Roma era diventata ormai troppo possente perché un popolo, fosse asiatico, od africano, od europeo, potesse arrestarla nei suoi trionfi. Foltissima per mare e per terra, poteva dettare legge al mondo allora conosciuto, senza timore di subire delle sconfitte. Inorgoglita dalle vittorie appena allora riportate in Grecia ed in Macedonia, dove i legionari romani avevano passato a filo di spada, con ferocia inaudita, popolazioni intere, le pareva facile giuoco vibrare un colpo mortale anche all'antica colonia fenicia, che un giorno aveva fatto tremare e dubitare i romani delle sorti della patria.

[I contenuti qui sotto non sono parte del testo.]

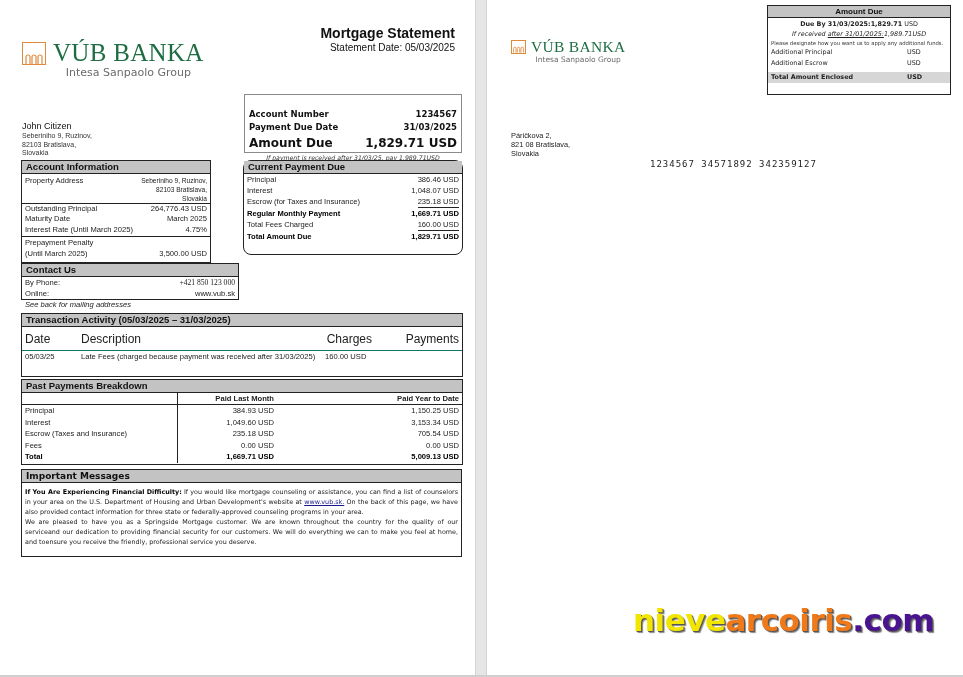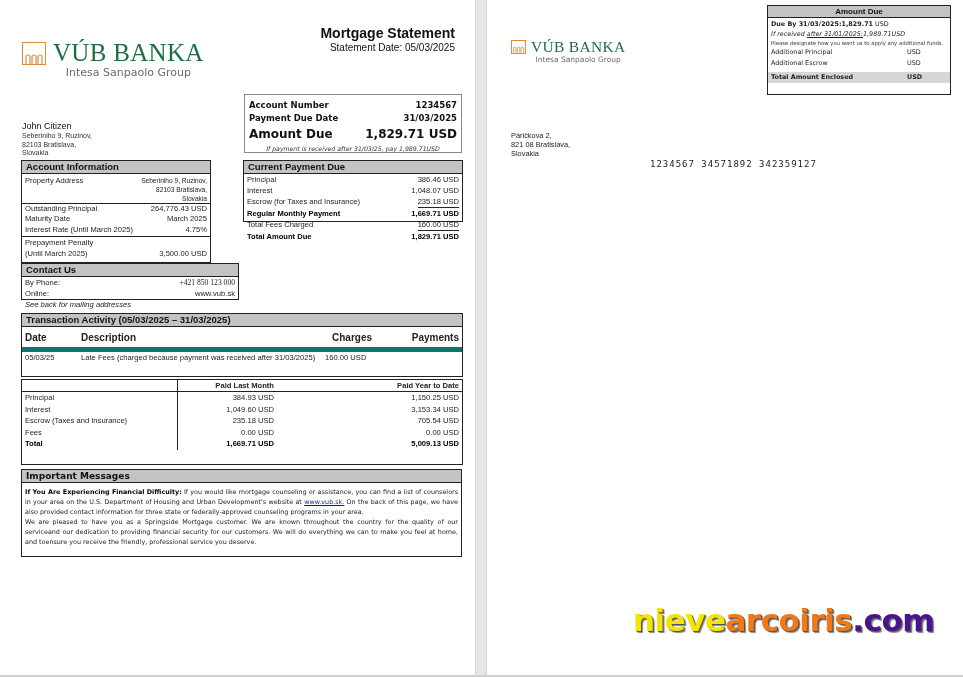--- a/index.html
+++ b/index.html
@@ -27,65 +27,65 @@
 
   #logo-right { left: 24px; top: 39px; }
   #logo-right .logo-mark { width: 15px; height: 14px; margin-right: 5px; }
   #logo-right .logo-name { font-size: 15.5px; line-height: 16px; }
   #logo-right .logo-sub { font-size: 7.5px; margin-left: 20px; }
 
   .stmt-title { position: absolute; right: 20px; top: 25px; text-align: right; }
   .stmt-title .t { font-size: 14px; font-weight: bold; line-height: 17px; }
   .stmt-title .d { font-size: 10px; line-height: 12px; }
 
-  .summary-box { position: absolute; left: 244px; top: 94px; width: 218px; height: 59px; border: 1px solid #8a8a8a; padding: 4px 4px; font-family: "DejaVu Sans", sans-serif; }
+  .summary-box { position: absolute; left: 244px; top: 94px; width: 218px; height: 59px; border: 1px solid #8a8a8a; padding: 13px 4px; font-family: "DejaVu Sans", sans-serif; }
   .summary-box .row { display: flex; justify-content: space-between; font-size: 8.5px; font-weight: bold; line-height: 13px; }
   .summary-box .row.big { font-size: 12px; line-height: 19px; }
   .summary-box .note { font-size: 6.2px; font-style: italic; text-align: center; color: #333; line-height: 9px; }
 
   .addr { position: absolute; font-size: 7px; line-height: 8.5px; color: #333; }
   .addr .name { font-size: 9px; line-height: 11px; color: #111; }
 
   
   .sect { position: absolute; border: 1px solid #222; background: #fff; }
   .sect-head { background: #c3c3c3; font-weight: bold; font-size: 9.5px; line-height: 12px; padding: 0 4px; border-bottom: 1px solid #222; }
   .sect .r { display: flex; justify-content: space-between; font-size: 7.6px; line-height: 11px; padding: 0 3px; color: #222; }
   .sect .r .v { text-align: right; }
   .sect .r.b { font-weight: bold; color: #000; }
   .sep { border-top: 1px solid #222; }
 
   #acct-info { left: 21px; top: 160px; width: 190px; height: 103px; }
   #acct-info .addr-v { font-size: 6.6px; line-height: 9px; text-align: right; }
   #contact { left: 21px; top: 263px; width: 218px; height: 37px; }
-  #current { left: 243px; top: 160px; width: 220px; height: 62px; }
+  #current { left: 243px; top: 160px; width: 220px; height: 95px; border-radius: 8px; }
   #current .ul { border-bottom: 1px solid #222; }
 
   #trans { left: 21px; top: 313px; width: 442px; height: 64px; }
   #trans table, #past table { width: 100%; border-collapse: collapse; font-size: 7.6px; color: #222; }
-  #trans th { font-weight: bold; text-align: left; padding: 5px 3px 4px; font-size: 10px; border-bottom: 5px solid #0f766e; }
+  #trans th { font-weight: normal; text-align: left; padding: 5px 3px 4px; font-size: 12px; border-bottom: 1px solid #0f766e; }
   #trans td { padding: 0 3px; line-height: 11px; }
   #trans .num { text-align: right; }
 
   #past { left: 21px; top: 379px; width: 442px; height: 86px; }
   #past th { font-weight: bold; font-size: 7.6px; padding: 1px 3px; border-bottom: 1px solid #222; text-align: right; }
   #past th.c1 { border-right: 1px solid #222; }
   #past td { padding: 0 3px; line-height: 11.5px; text-align: right; }
   #past td.c0 { text-align: left; border-right: 1px solid #222; }
   #past tr.tot td { font-weight: bold; color: #000; }
 
   #msgs { left: 21px; top: 469px; width: 441px; height: 88px; }
   #msgs .sect-head { font-family: "DejaVu Sans", sans-serif; font-size: 9px; }
   #msgs .body { font-family: "DejaVu Sans", sans-serif; font-size: 6.4px; line-height: 10px; padding: 4px 3px 0; color: #222; text-align: justify; }
   #msgs .body b { color: #000; }
   #msgs .link { color: #1a1a8c; text-decoration: underline; }
 
   
   #coupon { left: 280px; top: 5px; width: 184px; height: 90px; border: 1px solid #222; font-family: "DejaVu Sans", sans-serif; }
   #coupon .sect-head { text-align: center; font-size: 8px; line-height: 11px; font-family: "Liberation Sans", sans-serif; }
-  #coupon .cr { display: flex; justify-content: flex-start; font-size: 6.4px; line-height: 10px; padding: 0 3px; color: #222; }
+  #coupon .cr { display: flex; justify-content: center; font-size: 6.4px; line-height: 10px; padding: 0 3px; color: #222; }
   #coupon .cr.b span:first-child { font-weight: bold; }
   #coupon .cr .amt b { font-weight: bold; }
   #coupon .cr.i { font-style: italic; }
   #coupon .cr.i u { text-decoration: underline; }
   #coupon .small { font-size: 5.3px; line-height: 8px; padding: 0 3px; color: #333; }
   #coupon .cr3 { display: grid; grid-template-columns: 100px 40px 1fr; font-size: 6.4px; line-height: 11px; padding: 0 3px; color: #222; gap: 36px; }
   #coupon .cr3.tot { background: #d6d6d6; font-weight: bold; margin-top: 3px; }
 
   .return-addr { left: 24px; top: 131px; font-size: 7.4px; line-height: 9px; color: #222; }
   .micr { position: absolute; left: 163px; top: 159px; font-family: "DejaVu Sans Mono", monospace; font-size: 9px; letter-spacing: 1px; color: #222; }
@@ -234,20 +234,21 @@
           <td>05/03/25</td>
           <td>Late Fees (charged because payment was received after 31/03/2025)</td>
           <td style="text-align:left; white-space:nowrap;">160.00 USD</td>
           <td class="num"></td>
         </tr>
       </tbody>
     </table>
   </div>
 
   <div class="sect" id="past">
+    <div class="sect-head">Past Payments Breakdown</div>
     <table>
       <thead>
         <tr>
           <th class="c1" style="width:155px;"></th>
           <th style="width:100px; text-align:right;">Paid Last Month</th>
           <th>Paid Year to Date</th>
         </tr>
       </thead>
       <tbody>
         <tr>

Ottantamila uomini, una forza imponente per quei tempi, erano stati scelti per la distruzione della misera città e per la conquista del suo territorio. Imbarcatili su una squadra che contava più di trecento navi, fra quinqueremi di battaglia e trasporti, li aveva inviati, senza perdere tempo, in Africa, per piombare sui cartaginesi, prima che questi avessero il tempo di rifornirsi di mezzi di difesa. Era contro quella superba flotta, bene munita d'equipaggi e di saldi guerrieri, destinati a combattere sui corvi, che Hiram tentava, con sì scarsi mezzi, di opporre un valido ostacolo all'invasione nemica.
Era un eroismo affatto inutile; tuttavia il fiero capitano, quantunque non si illudesse sull'esito finale, si era messo sollecitamente in rotta verso Utica, colla speranza almeno di sgominare l'avanguardia e di tribolare, per quanto gli fosse possibile, il grosso, onde dare tempo al popolo cartaginese di prepararsi alla resistenza e di ultimare i suoi armamenti.

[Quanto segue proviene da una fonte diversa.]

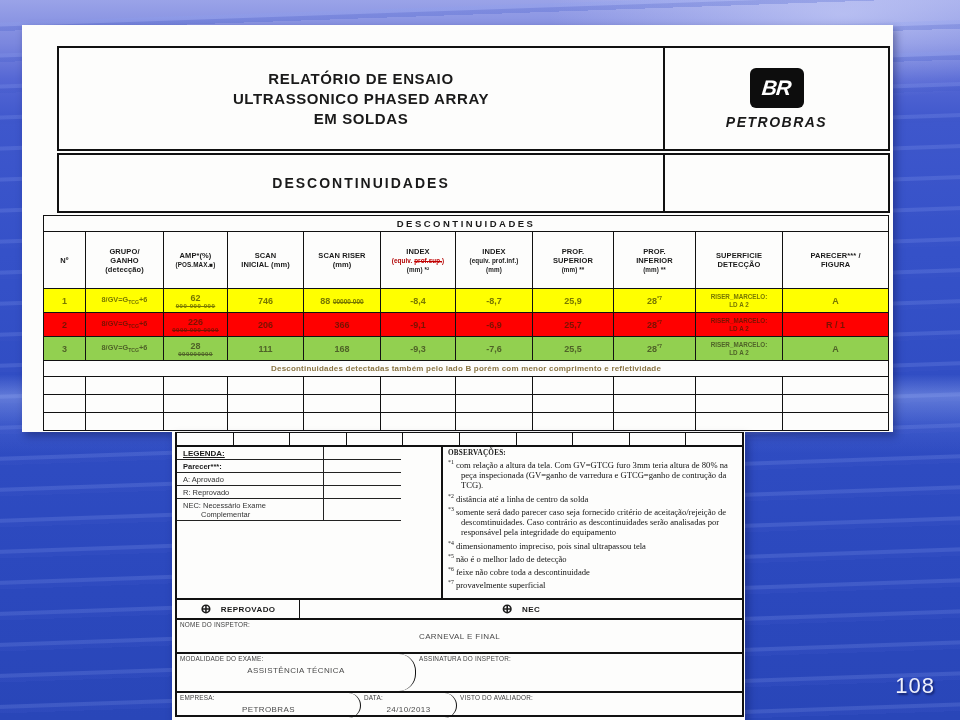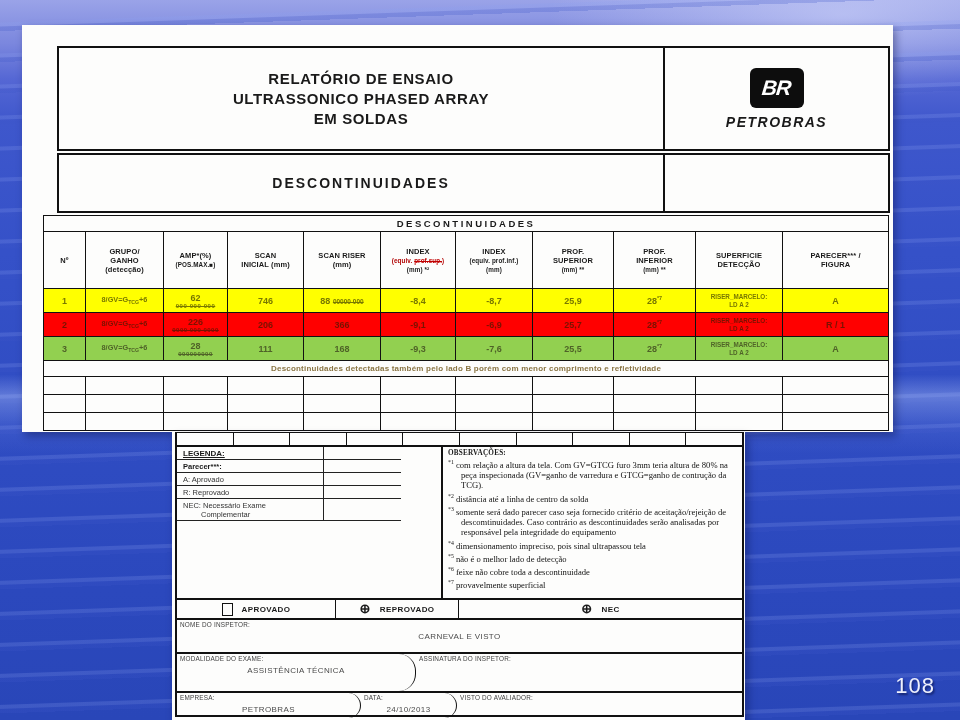--- a/index.html
+++ b/index.html
@@ -340,37 +340,33 @@
           <div class="obs-line"><span class="obs-sup">*2</span> <span>distância até a linha de centro da solda</span></div>
           <div class="obs-line"><span class="obs-sup">*3</span> <span>somente será dado parecer caso seja fornecido critério de aceitação/rejeição de descomtinuidades. Caso contrário as descontinuidades serão analisadas por responsável pela integridade do equipamento</span></div>
           <div class="obs-line"><span class="obs-sup">*4</span> <span>dimensionamento impreciso, pois sinal ultrapassou tela</span></div>
           <div class="obs-line"><span class="obs-sup">*5</span> <span>não é o melhor lado de detecção</span></div>
           <div class="obs-line"><span class="obs-sup">*6</span> <span>feixe não cobre toda a descontinuidade</span></div>
           <div class="obs-line"><span class="obs-sup">*7</span> <span>provavelmente superficial</span></div>
         </div>
       </div>
 
       <div class="p2-approval">
-        <div class="ap-cell ap-1">
-          <span class="chk-square"></span>
-          <span>APROVADO</span>
-        </div>
         <div class="ap-cell ap-2">
           <span class="circle-plus">⊕</span>
           <span>REPROVADO</span>
         </div>
         <div class="ap-cell ap-3">
           <span class="circle-plus">⊕</span>
           <span>NEC</span>
         </div>
       </div>
 
       <div class="p2-row p2-nome">
         <span class="fld-lbl">NOME DO INSPETOR:</span>
-        <span class="fld-val">CARNEVAL E VISTO</span>
+        <span class="fld-val">CARNEVAL E FINAL</span>
       </div>
 
       <div class="p2-row p2-modal">
         <div class="fld m-left">
           <span class="fld-lbl">MODALIDADE DO EXAME:</span>
           <span class="fld-val">ASSISTÊNCIA TÉCNICA</span>
         </div>
         <div class="fld m-right">
           <span class="fld-lbl">ASSINATURA DO INSPETOR:</span>
         </div>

Non erano che diecimila contro ottantamila, quasi tutti mercenari, che non dovevano provare il vero amore di patria, perché non combattevano che per la paga; tuttavia la presenza del grande capitano, amico di Annibale, aveva infuso in tutti un grande ardore, sperando in un miracolo. Fu sul far del giorno che la squadra cartaginese, che aveva vogato con gran lena, dal momento della sua partenza, giunse in vista d'Utica, città che si doveva ormai considerare come nemica perché si era data completamente nelle mani dei romani.
Hiram assicuratosi che la squadra romana non era ancora giunta, e disperando d'altronde, con sì poche forze che aveva seco, di prenderla d'assalto in poche ore, essendo ben munita, volse decisamente la prora verso settentrione. — Andremo ad incontrare i nostri nemici — disse a Sidone ed a Thala. — Può darsi che la squadra non giunga tutta unita e allora avremo buon giuoco. Non contiamo di distruggerla: sarebbe una speranza folle. Cerchiamo almeno di indebolirla.
Tutto il giorno le triremi e le quinqueremi cartaginesi arrancarono verso settentrione, senza scoprire alcuna nave.
La notte era nuovamente calata: ancora nulla. Forse la squadra nemica aveva fatto sosta a Malta, per rifornirsi di vettovaglie. Così almeno la pensavano i capitani cartaginesi.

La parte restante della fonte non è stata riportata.